_What you need to do_:
Your task is to filter the data below down to the lines holding "pozemkov".

╭─ Listed records

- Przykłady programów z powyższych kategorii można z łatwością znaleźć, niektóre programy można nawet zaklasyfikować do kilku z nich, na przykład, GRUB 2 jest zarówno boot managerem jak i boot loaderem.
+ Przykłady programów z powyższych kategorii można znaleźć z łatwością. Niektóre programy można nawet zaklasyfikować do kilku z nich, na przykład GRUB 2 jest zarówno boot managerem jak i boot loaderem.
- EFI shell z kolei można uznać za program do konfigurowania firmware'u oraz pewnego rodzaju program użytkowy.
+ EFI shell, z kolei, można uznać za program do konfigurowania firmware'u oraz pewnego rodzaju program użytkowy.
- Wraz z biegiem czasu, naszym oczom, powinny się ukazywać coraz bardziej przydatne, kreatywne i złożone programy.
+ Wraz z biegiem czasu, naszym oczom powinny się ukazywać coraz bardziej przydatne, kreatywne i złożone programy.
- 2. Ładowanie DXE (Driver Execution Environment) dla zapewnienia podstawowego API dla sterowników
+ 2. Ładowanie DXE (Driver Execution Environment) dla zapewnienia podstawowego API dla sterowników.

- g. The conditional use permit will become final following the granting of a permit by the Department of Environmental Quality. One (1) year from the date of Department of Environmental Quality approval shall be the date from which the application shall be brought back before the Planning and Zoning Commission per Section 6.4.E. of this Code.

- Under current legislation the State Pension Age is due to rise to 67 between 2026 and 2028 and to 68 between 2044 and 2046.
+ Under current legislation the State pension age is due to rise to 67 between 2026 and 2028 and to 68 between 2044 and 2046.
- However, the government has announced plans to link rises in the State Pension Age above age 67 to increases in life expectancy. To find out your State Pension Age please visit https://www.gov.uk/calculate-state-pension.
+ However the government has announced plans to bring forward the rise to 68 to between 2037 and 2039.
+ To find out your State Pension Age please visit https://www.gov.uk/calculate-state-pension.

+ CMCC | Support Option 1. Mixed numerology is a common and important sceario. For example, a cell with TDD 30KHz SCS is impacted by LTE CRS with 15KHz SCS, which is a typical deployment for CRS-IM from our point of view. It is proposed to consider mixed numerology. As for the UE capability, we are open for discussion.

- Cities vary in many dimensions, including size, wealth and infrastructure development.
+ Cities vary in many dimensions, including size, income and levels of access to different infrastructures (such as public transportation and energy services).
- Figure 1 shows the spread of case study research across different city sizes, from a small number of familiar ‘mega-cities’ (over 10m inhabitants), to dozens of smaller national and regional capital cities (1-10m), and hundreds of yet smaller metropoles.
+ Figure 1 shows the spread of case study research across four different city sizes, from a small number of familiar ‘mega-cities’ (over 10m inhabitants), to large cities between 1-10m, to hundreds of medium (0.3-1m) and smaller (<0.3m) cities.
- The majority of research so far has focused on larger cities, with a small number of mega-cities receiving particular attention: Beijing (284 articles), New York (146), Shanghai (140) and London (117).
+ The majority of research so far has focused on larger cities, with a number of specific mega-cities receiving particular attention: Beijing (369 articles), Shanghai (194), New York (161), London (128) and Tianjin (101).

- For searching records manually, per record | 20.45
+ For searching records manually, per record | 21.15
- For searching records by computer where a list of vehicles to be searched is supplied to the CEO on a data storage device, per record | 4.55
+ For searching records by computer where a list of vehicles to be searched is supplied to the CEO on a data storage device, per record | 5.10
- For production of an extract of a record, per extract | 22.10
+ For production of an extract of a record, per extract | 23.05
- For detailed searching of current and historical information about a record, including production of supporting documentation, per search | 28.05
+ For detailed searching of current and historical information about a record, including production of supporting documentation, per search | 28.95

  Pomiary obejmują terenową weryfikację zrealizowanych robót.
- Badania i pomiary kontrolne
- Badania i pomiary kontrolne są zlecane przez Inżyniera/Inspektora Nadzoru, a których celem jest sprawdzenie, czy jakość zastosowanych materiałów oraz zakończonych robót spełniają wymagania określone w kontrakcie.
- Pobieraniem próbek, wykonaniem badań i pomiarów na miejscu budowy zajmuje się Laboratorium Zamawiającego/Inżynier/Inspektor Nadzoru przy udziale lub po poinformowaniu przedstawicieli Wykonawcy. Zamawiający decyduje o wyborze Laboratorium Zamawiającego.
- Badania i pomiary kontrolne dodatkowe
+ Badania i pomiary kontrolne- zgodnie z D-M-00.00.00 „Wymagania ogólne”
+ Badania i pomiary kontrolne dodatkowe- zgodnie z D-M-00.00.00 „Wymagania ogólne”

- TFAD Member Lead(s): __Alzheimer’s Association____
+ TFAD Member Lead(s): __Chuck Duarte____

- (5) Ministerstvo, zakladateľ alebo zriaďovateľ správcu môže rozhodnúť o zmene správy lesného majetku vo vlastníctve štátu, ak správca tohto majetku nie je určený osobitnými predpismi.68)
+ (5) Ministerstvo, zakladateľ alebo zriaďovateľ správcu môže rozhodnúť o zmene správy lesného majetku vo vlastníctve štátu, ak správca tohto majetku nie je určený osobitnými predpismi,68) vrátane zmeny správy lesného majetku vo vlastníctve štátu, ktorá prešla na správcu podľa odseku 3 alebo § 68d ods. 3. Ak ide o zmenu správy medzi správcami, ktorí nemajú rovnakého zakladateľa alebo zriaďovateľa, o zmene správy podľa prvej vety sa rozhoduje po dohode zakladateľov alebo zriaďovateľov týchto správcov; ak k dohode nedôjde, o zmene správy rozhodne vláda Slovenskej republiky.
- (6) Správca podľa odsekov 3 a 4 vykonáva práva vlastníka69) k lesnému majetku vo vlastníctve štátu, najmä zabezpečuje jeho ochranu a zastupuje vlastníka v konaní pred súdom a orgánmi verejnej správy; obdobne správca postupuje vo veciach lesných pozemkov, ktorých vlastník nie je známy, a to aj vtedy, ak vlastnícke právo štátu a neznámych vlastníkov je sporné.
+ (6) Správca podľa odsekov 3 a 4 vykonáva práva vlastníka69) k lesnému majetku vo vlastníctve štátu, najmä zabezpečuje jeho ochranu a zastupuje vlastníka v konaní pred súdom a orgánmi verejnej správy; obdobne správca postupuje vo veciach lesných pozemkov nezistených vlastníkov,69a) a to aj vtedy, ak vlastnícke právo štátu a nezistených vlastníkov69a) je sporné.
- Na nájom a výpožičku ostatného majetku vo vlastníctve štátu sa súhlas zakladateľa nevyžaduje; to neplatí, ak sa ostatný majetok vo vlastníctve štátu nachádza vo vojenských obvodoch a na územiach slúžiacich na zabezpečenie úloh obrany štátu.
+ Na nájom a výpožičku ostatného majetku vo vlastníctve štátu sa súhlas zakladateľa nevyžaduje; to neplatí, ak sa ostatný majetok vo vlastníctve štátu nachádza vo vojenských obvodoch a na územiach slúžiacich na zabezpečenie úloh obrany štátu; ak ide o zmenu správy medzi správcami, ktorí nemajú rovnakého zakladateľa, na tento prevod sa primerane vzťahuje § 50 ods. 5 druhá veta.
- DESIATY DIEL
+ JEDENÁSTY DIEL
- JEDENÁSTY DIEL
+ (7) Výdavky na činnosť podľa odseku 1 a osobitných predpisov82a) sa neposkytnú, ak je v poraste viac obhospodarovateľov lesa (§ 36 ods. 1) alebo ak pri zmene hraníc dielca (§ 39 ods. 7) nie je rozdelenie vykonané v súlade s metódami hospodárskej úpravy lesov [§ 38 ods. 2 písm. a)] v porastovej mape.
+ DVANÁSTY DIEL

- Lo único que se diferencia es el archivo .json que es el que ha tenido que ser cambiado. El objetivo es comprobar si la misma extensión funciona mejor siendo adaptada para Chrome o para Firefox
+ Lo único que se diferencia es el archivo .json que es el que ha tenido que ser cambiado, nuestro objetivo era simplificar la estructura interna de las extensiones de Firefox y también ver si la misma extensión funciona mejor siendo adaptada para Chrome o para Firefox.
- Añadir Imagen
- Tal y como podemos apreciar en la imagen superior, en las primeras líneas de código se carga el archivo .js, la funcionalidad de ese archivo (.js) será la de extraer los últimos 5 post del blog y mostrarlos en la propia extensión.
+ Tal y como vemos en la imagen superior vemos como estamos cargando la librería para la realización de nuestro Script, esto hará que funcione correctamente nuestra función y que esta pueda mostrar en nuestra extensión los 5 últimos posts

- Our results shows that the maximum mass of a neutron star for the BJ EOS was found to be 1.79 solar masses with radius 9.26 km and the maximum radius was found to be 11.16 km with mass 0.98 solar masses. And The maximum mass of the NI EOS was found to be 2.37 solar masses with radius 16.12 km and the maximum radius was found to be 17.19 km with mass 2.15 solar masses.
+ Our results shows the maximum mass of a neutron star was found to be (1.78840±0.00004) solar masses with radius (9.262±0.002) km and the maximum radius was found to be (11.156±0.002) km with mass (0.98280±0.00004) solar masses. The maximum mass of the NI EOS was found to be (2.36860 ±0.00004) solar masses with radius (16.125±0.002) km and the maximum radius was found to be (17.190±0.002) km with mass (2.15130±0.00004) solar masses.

╰─

_Solution for this exercise_:
- (6) Správca podľa odsekov 3 a 4 vykonáva práva vlastníka69) k lesnému majetku vo vlastníctve štátu, najmä zabezpečuje jeho ochranu a zastupuje vlastníka v konaní pred súdom a orgánmi verejnej správy; obdobne správca postupuje vo veciach lesných pozemkov, ktorých vlastník nie je známy, a to aj vtedy, ak vlastnícke právo štátu a neznámych vlastníkov je sporné.
+ (6) Správca podľa odsekov 3 a 4 vykonáva práva vlastníka69) k lesnému majetku vo vlastníctve štátu, najmä zabezpečuje jeho ochranu a zastupuje vlastníka v konaní pred súdom a orgánmi verejnej správy; obdobne správca postupuje vo veciach lesných pozemkov nezistených vlastníkov,69a) a to aj vtedy, ak vlastnícke právo štátu a nezistených vlastníkov69a) je sporné.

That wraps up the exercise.